---------- TASK MATERIAL ----------

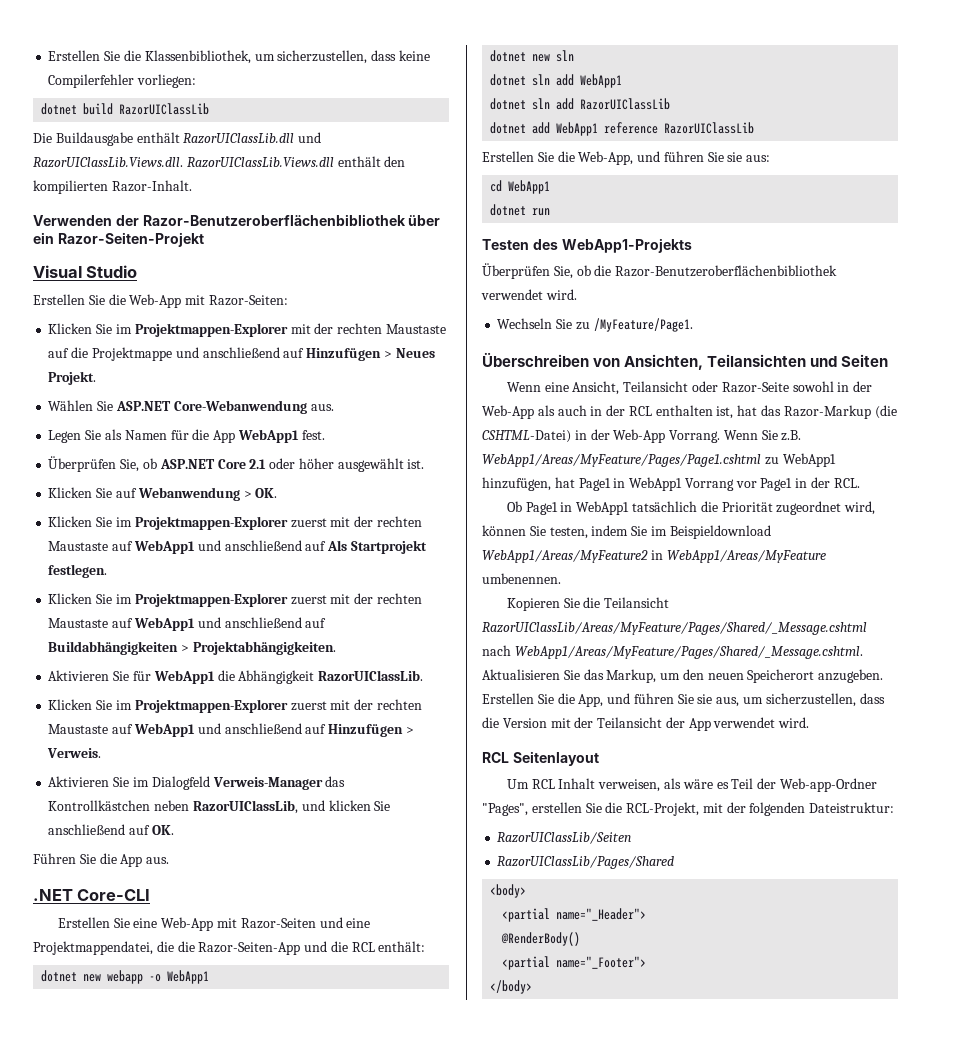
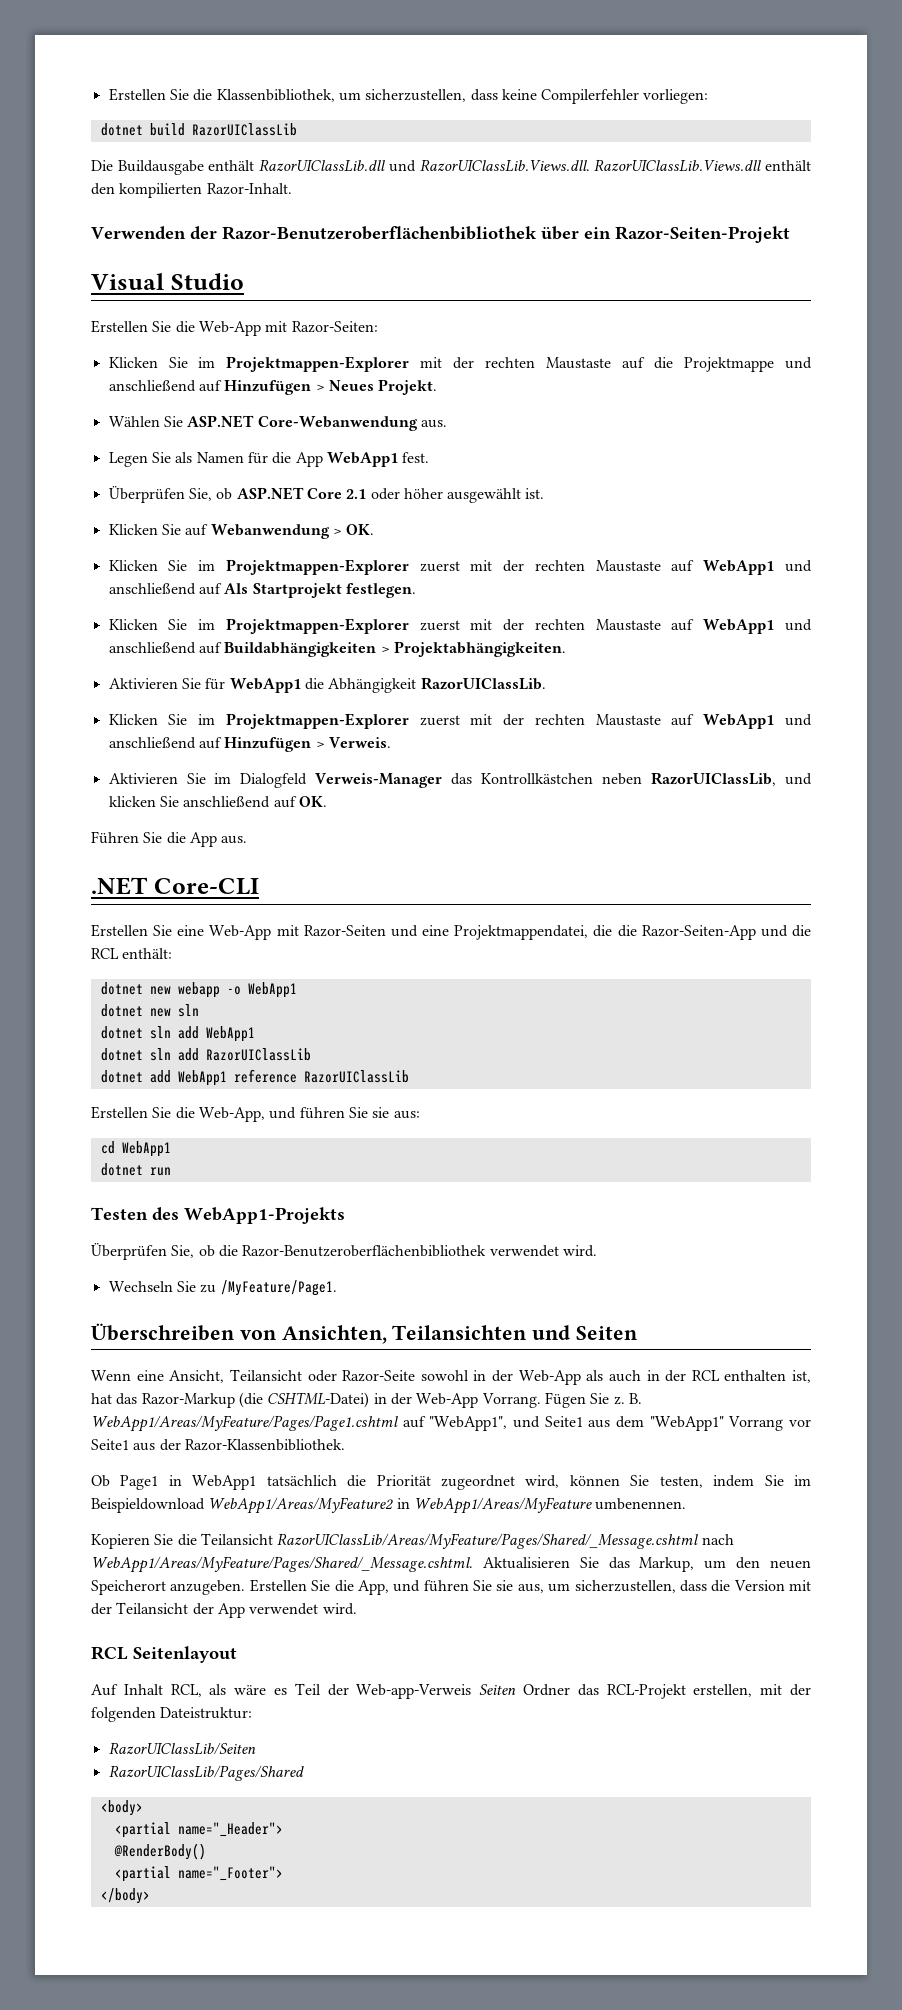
[723,430,802,441] [482,453,836,467] [482,477,860,491] Wenn Sie z.B. WebApp1/Areas/MyFeature/Pages/Page1.cshtml zu WebApp1 hinzufügen, hat Page1 in WebApp1 Vorrang vor Page1 in der RCL. -> [544,1392,642,1408] [91,1415,811,1432] [91,1439,345,1451] Fügen Sie z. B. WebApp1/Areas/MyFeature/Pages/Page1.cshtml auf "WebApp1", und Seite1 aus dem "WebApp1" Vorrang vor Seite1 aus der Razor-Klassenbibliothek.
[506,778,661,792] Um RCL Inhalt verweisen, -> [91,1684,202,1697] Auf Inhalt RCL,
[779,778,877,792] [482,802,700,816] Web-app-Ordner "Pages", erstellen Sie die RCL-Projekt, -> [356,1684,753,1699] Web-app-Verweis Seiten Ordner das RCL-Projekt erstellen,

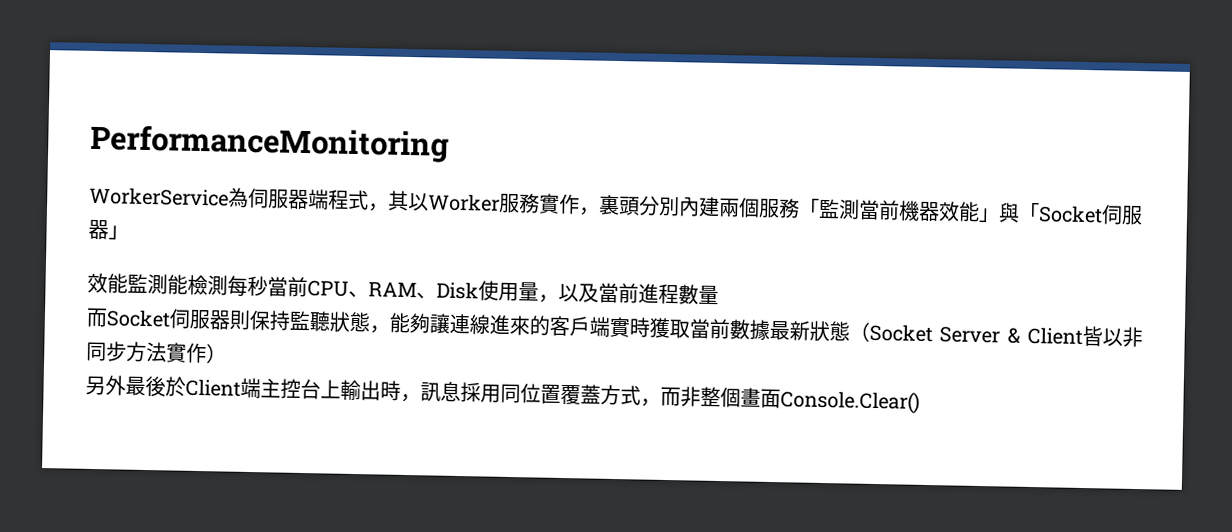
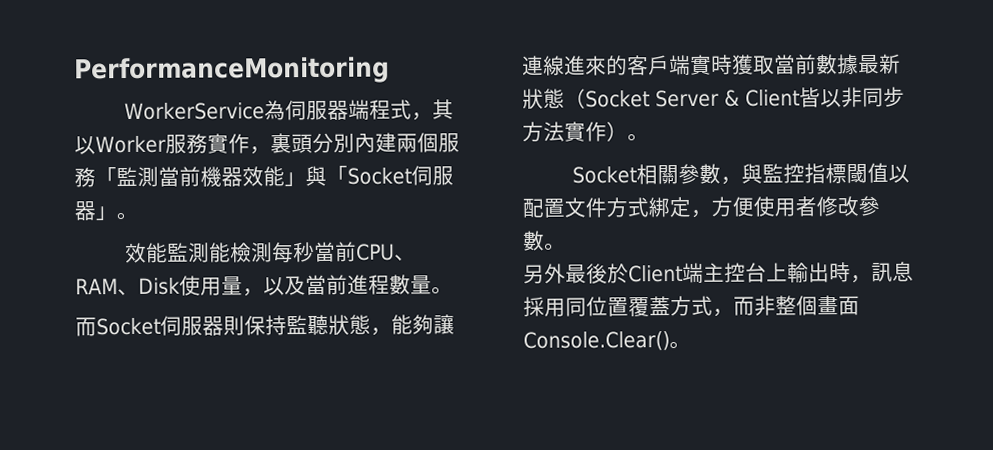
(129, 232) none -> [116,211,138,221] 。
(719, 295) none -> [430,286,453,295] 。
(227, 353) none -> [627,133,649,142] [572,162,910,185] [522,195,880,218] [523,230,566,251] 。 // Socket相關參數，與監控指標閾值以配置文件方式綁定，方便使用者修改參數。
(920, 402) none -> [669,340,691,350] 。

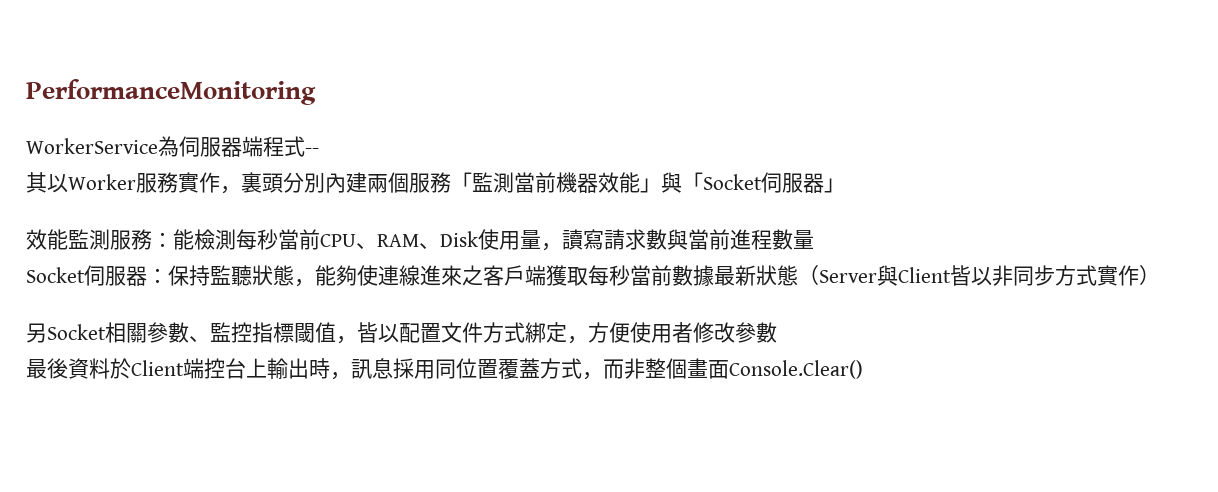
[410,112,433,121] ， -> [305,148,319,154] -- //
[116,211,138,221] 。 -> (845, 185) none
(211, 252) none -> [110,229,173,250] 服務：
[262,276,306,296] 以及 -> [562,229,688,250] 讀寫請求數與
[430,286,453,295] [75,315,245,337] 。 // 而Socket伺服器則 -> [26,265,168,286] // Socket伺服器：
[432,314,455,335] 讓 -> [357,265,378,286] 使
[606,54,775,76] 的客戶端實時獲取 -> [462,265,630,286] 之客戶端獲取每秒
[585,89,740,108] Socket Server & -> [819,265,898,286] Server與
[543,121,565,142] 法 -> [1076,265,1097,286] 式
[627,133,649,142] 。 // -> [26,323,47,343] // 另
[719,163,763,185] ，與 -> [189,336,210,342] 、
(889, 172) none -> [336,322,378,344] ，皆
[544,242,566,251] [523,263,608,284] 。 // 另外最後 -> [26,358,110,379] // 最後資料
[703,262,725,282] 主 -> (204, 368) none
[669,340,691,350] 。 -> (863, 369) none

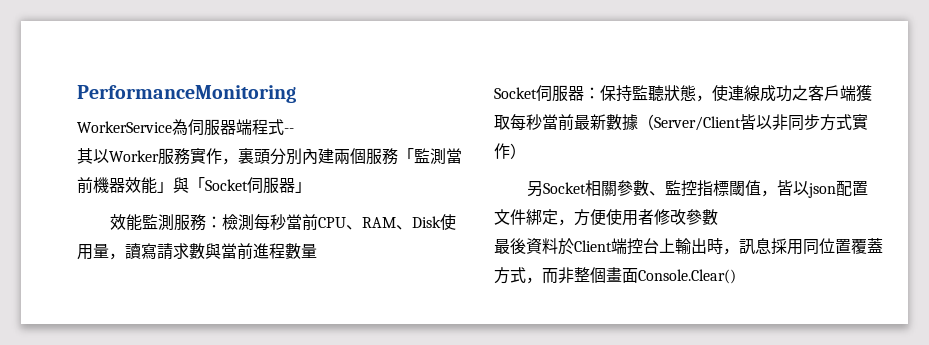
[173,229,194,250] 能 -> (222, 222) none
[315,265,462,286] 能夠使連線進來 -> [712,85,792,102] 使連線成功
[672,265,951,286] 數據最新狀態（Server與Client -> [574,114,741,131] 最新數據（Server/Client
(399, 333) none -> [807,183,836,198] json
[483,322,525,343] 方式 -> (526, 217) none

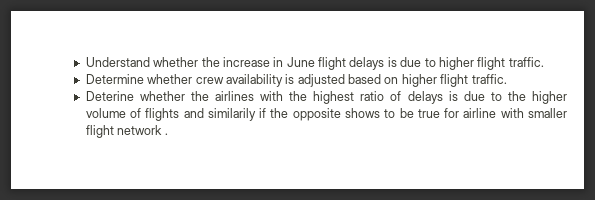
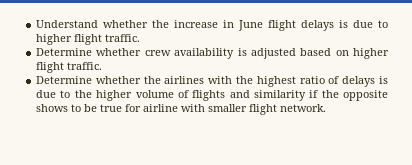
[85,91,134,101] Deterine -> [36,76,93,84] Determine
[207,108,256,121] similarily -> [253,90,306,101] similarity
[117,125,168,135] network . -> [280,104,327,112] network.

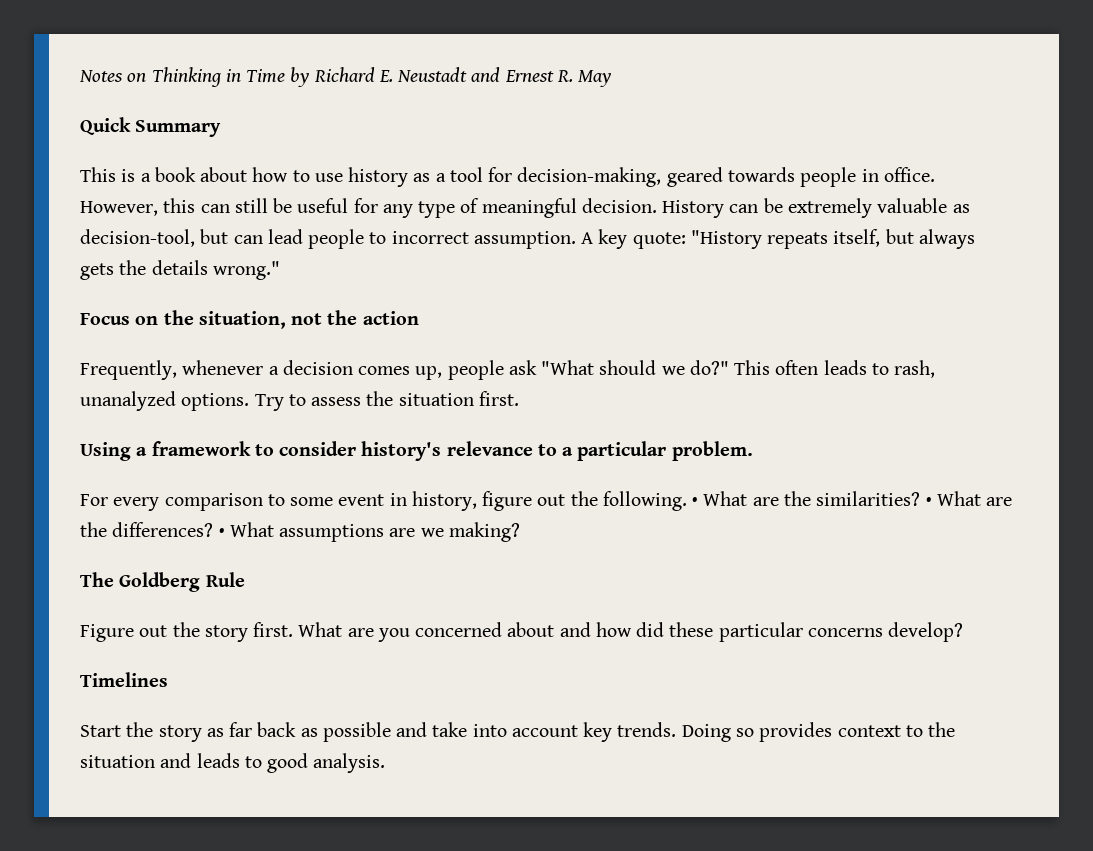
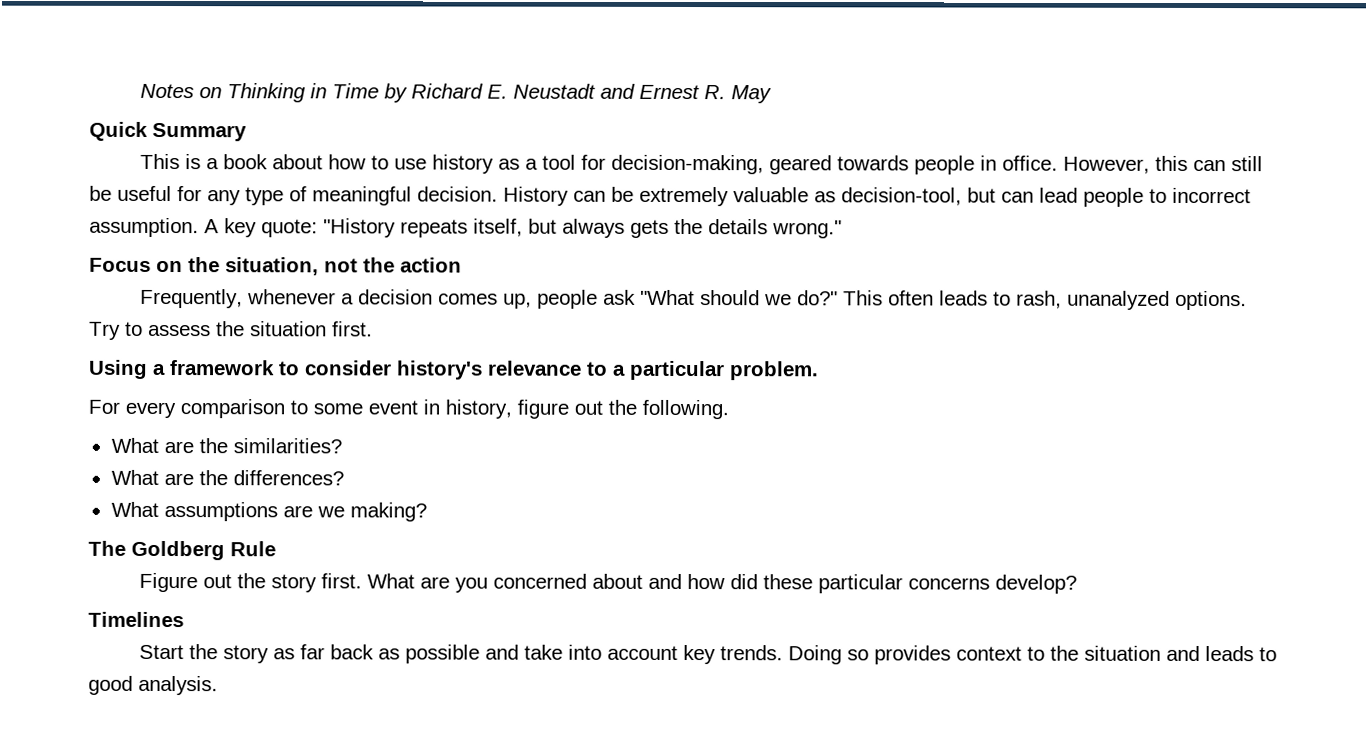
[692,497,699,506] • -> (729, 409) //
[925,497,932,506] • -> (342, 446) //
[218,528,225,537] • -> (344, 478) //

----------

**WHAT THE TASK REQUIRES:** Only the lines from the one containing "[669,340,691,350] 。 -> (863, 369) none" through the last line of the data belong in the copy, both included and reproduced exactly. Pictures do not.

**WRITTEN RESPONSE:**
[669,340,691,350] 。 -> (863, 369) none

[173,229,194,250] 能 -> (222, 222) none
[315,265,462,286] 能夠使連線進來 -> [712,85,792,102] 使連線成功
[672,265,951,286] 數據最新狀態（Server與Client -> [574,114,741,131] 最新數據（Server/Client
(399, 333) none -> [807,183,836,198] json
[483,322,525,343] 方式 -> (526, 217) none

[85,91,134,101] Deterine -> [36,76,93,84] Determine
[207,108,256,121] similarily -> [253,90,306,101] similarity
[117,125,168,135] network . -> [280,104,327,112] network.

[692,497,699,506] • -> (729, 409) //
[925,497,932,506] • -> (342, 446) //
[218,528,225,537] • -> (344, 478) //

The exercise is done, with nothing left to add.